O evangelho dos salteadores que "convenientemente" transportam a obrigatoriedade dos dízimos do AT para a atualidade, ameaçando crentes incautos, com o terrorismo de supostas maldições, pela mitologia herética do devorador, trocando cargos na igreja por "fidelidade" nos dízimos e ainda por cima chamando de ladrões de Deus aqueles que não dizimam, sendo eles na verdade os veradeiros ladrões da obra e da causa sagrada.

 

E como esses, há muitos outros “evangelhos”. Todos compatíveis com a vaidade e a doença espiritual de seus megalomaníacos idealizadores e ignorantes seguidores.

 

Com o coração limpo eu afirmo que acerca desse evangelho (o evangelho desprovido do Evangelho), eu publicamente me envergonho e declaradamente o abomino!

 

Prefiro as marcas de Cristo. Prefiro a cruz, a humildade, o desapego material. Prefiro o espinho na carne que me torna forte em minha fraqueza. Prefiro o caminho apertado e a porta estreita, que são acertadas por poucos.

 

Dentre todos os evangelhos que a modernidade me apresenta eu prefiro o evangelho de 2.000 anos atrás. Sem adendos. Sem aperfeiçoamentos. Sem novas visões. Sem revelações complementares. Sem apóstolos e pastoras. Sem investimento financeiro na forma de dízimos. Sem shows gospel e sem danças proféticas. Sem gurus e sem paipóstolos. O evangelho simples.
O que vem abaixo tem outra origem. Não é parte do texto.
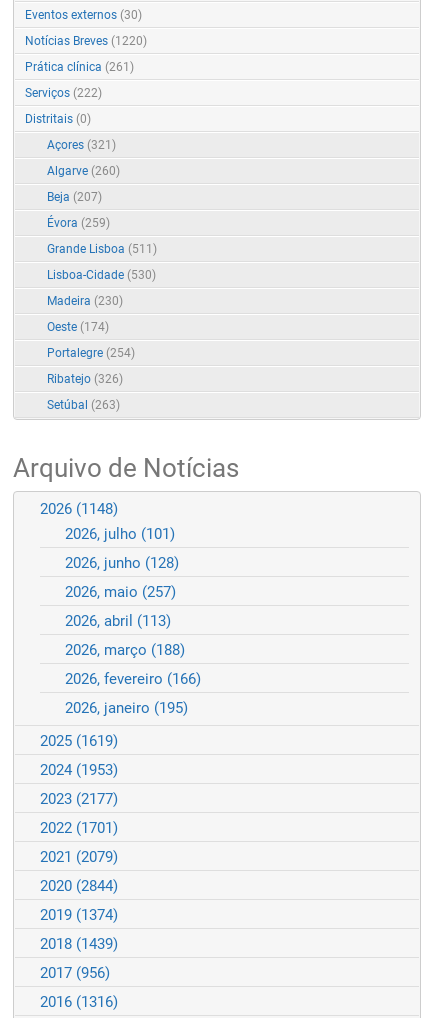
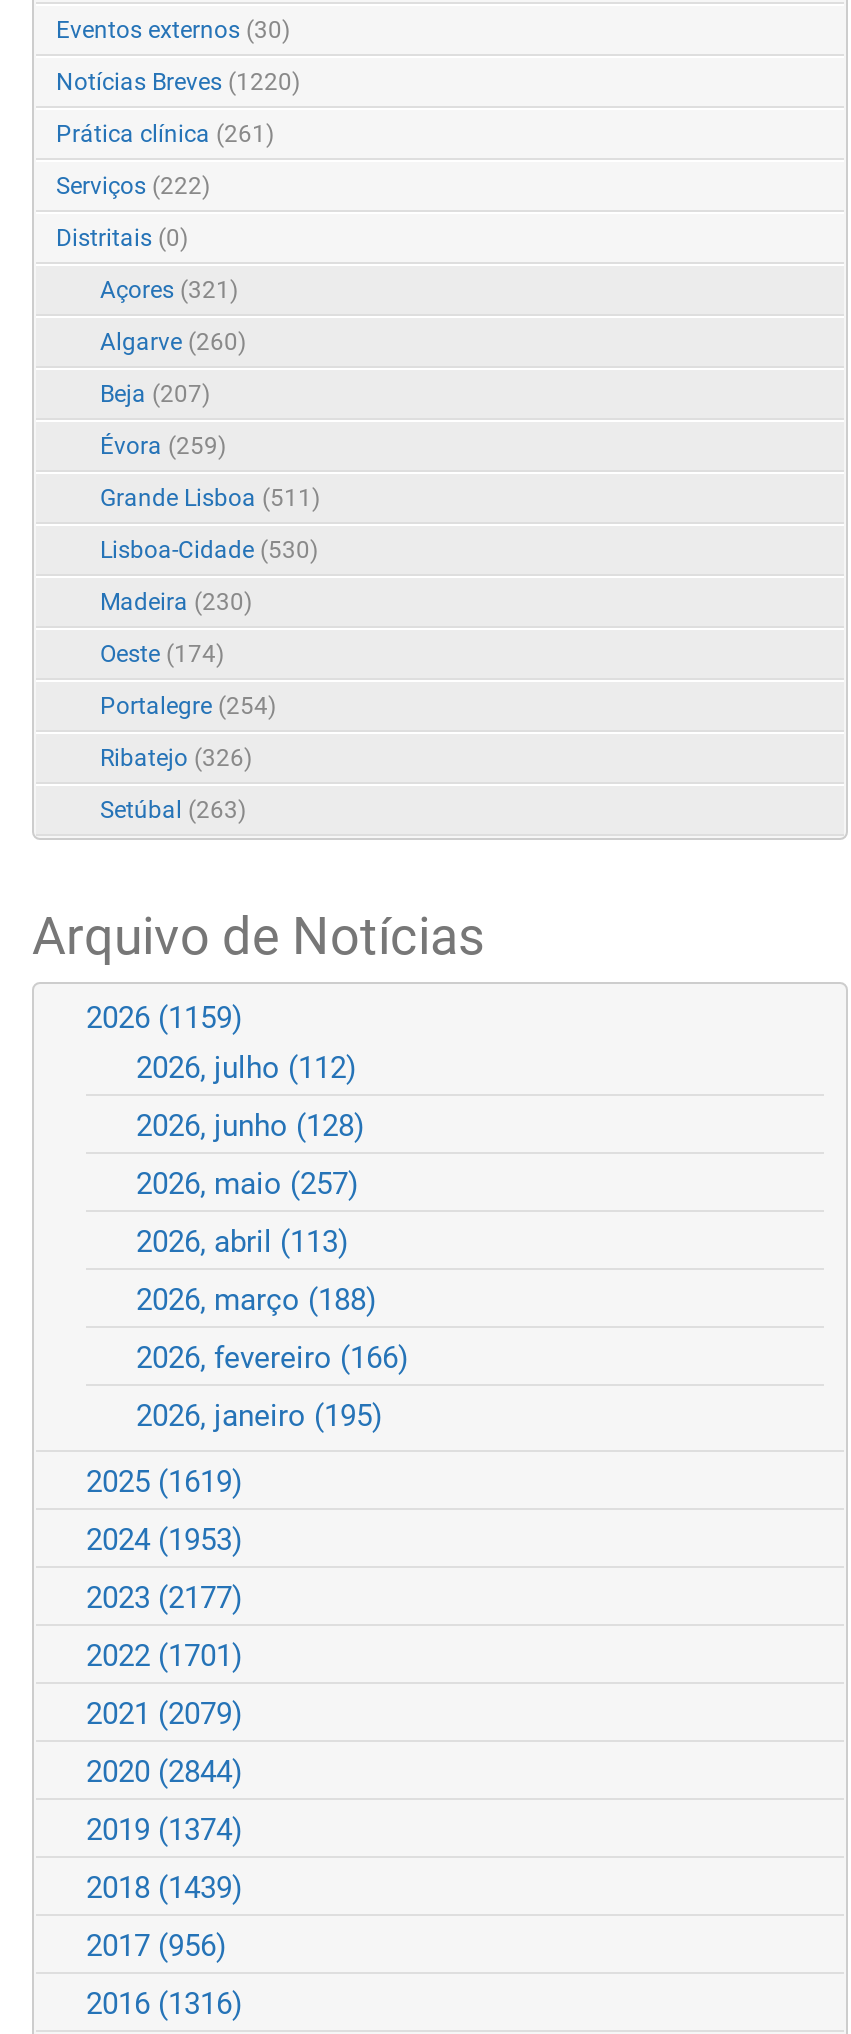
[40,500,118,518] 2026 (1148) -> [86,1001,242,1037] 2026 (1159)
[65,526,175,544] 2026, julho (101) -> [136,1051,356,1087] 2026, julho (112)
A sã doutrina dos profetas e apóstolos (os únicos e verdadeiros, que estão na Bíblia).

 

Esse é o evangelho que levo comigo todos os dias quando ultrapasso os portões de minha casa. É com ele me proponho iluminar e salgar o mundo que me acerca. É com ele que pretendo me assegurar no lugar que me cabe: de servo do Altíssimo. Eis o evangelho do qual jamais me envergonharei!